Getting Aggressive about Youth
--by Danny Lehmann

Value Six: Champion Young People


YWAM stands for YOUTH With A Mission. Take the Youth out of YWAM and we are in for a serious identity crisis. In short; no youth--no YWAM!

YWAM's roots reach back to a vision placed in the heart of a young Loren Cunningham by a youth-championing God. Even before the vision of the waves of young people going into all the world with the gospel, an even younger Loren was championed by his mother, Jewel. When her son (then a scant 12 years old) announced that God was calling him to preach, she immediately marched him down to the shoe store to confirm God's call on his young heart. Her reasoning: we need to fit those young feet with shoes because the Bible says, "How beautiful are the feet of those who bring the good news" (Rom 10:15).

God has always used young people. Joseph, David, Esther, Daniel, Mary, and all of Jesus' disciples were young when God used them in a significant way. In our time, nations have been transformed by the courage, creativity and determination of those who were called at a young age. Missionary heroes William Carey, Hudson Taylor and Amy Carmichael all went to the field when they were in their early twenties.

YWAM's value of championing young people is rooted not only in the Bible, missions history and the Word of the Lord, but also in an understanding expressed in a phrase coined by Dale Kauffman, "the spiritual capacity of young people." It was this understanding that helped Dale to launch King's Kids in 1976. The amazing growth of this worldwide ministry has demonstrated that God uses teenagers, and even pre-teens, in missions.

Young people are also our primary mission field. Statistics show that most people who come to Christ do so before age 20 (some say as high as 80 percent). YWAM's Impact World Tour folks are a great example of targeting the early teens in their campaigns.

Championing the young among us is essential for our very life as a mission. They bring new life and fresh vision which helps us avoid slipping into the comfortable rut of doing what we've always done, which leads to stagnation.

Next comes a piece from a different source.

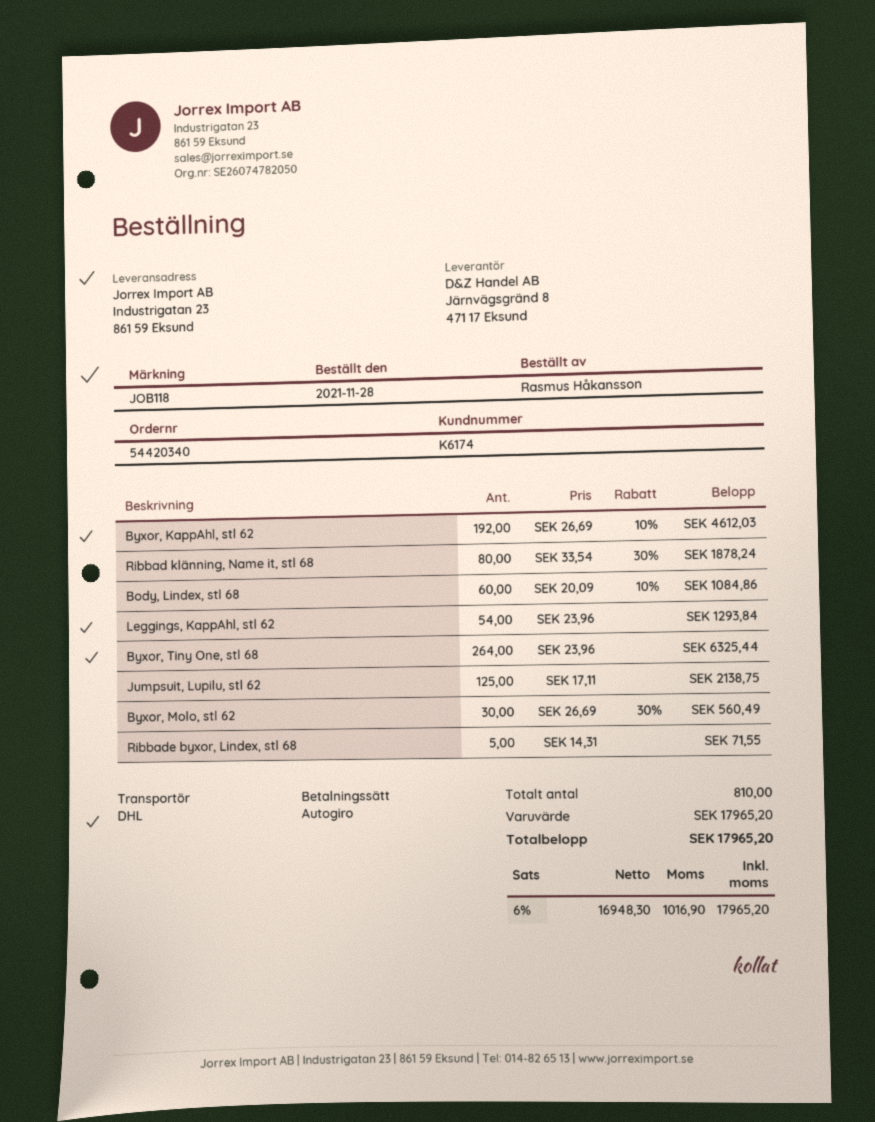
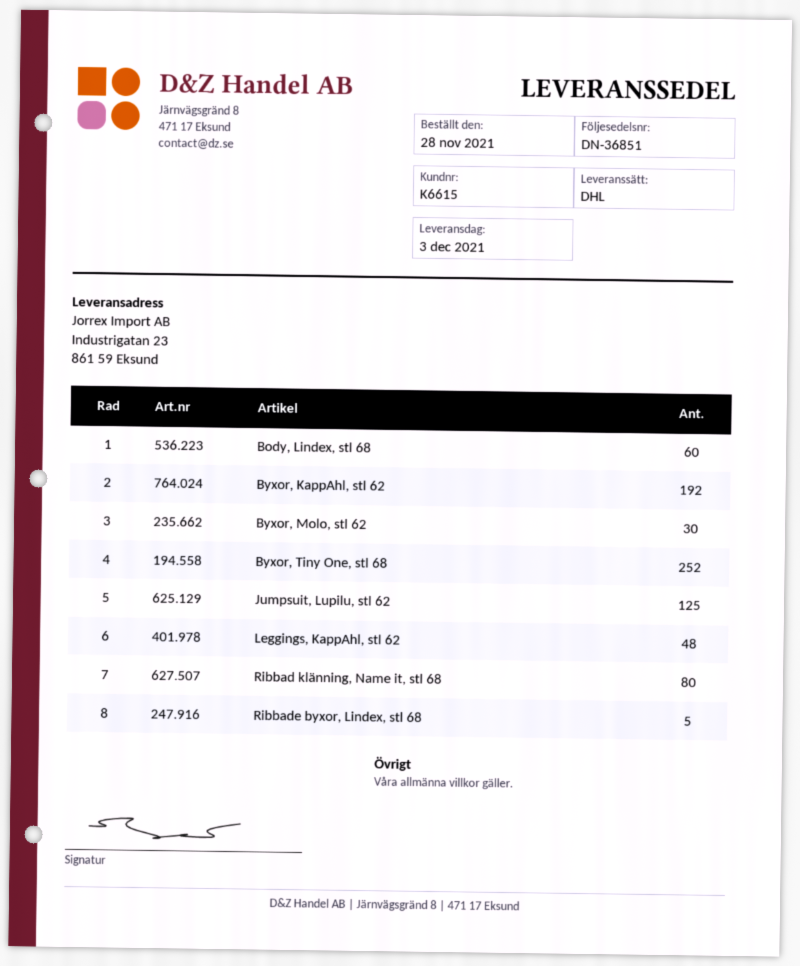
customer number: K6174 -> K6615
Leggings, KappAhl, stl 62: 54 -> 48
Byxor, Tiny One, stl 68: 264 -> 252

How then do we champion young people? First of all we must truly believe in them and serve them. Young people are not YWAM's future, they are YWAM!

Championing even one young person can impact the nations through many generations. Loren and Darlene have always led us this way; back in the early years they believed in a 19-year-old Islander, Kalafi Moala. He then championed a new generation of pioneers, releasing young people across Southeast Asia into Nepal, India and Bangladesh where their ministry continues today. These young people continued to champion those who came after them, seeing works birthed in China and beyond. I was one of those young people, and remembering Kalafi's trust in me in those early days keeps the fire burning to champion the youth the Lord has called me to serve. One 21-year-old from our base in Honolulu recently began a new work in Central Asia. These are the people close to me, but this pattern has been repeated all over the world as a result of Loren and Dar's commitment to champion young people.

We must be intentional in championing young people. As Paul chose his disciples, we must seek out the "reliable" young men and women among us (2 Tim 2:2) and challenge them to greatness as servants of the Lord. Generational studies have shown that this present group of "millenials" long for relationships with spiritual father and mothers. I find that going surfing or shooting pool with a young disciple can sometimes be more effective than a Bible study. We must spend time with them, listening to their God-given dreams and aggressively serve them in the fulfillment of those dreams.

Finally, a word to the young in our midst: we must get hungry and stay hungry for this championing. Don't wait for someone to champion you. The Lord urges us, "Ask your fathers, they will show you…ask your elders, and they will explain it to you" (Deut 32:7). Go and literally bang on the door of your YWAM leaders and ask them to impart to you what God has deposited in them.

We must all be aggressive! The stakes are too high to be passive! This generation is ready to be called, discipled and released to do great things for God.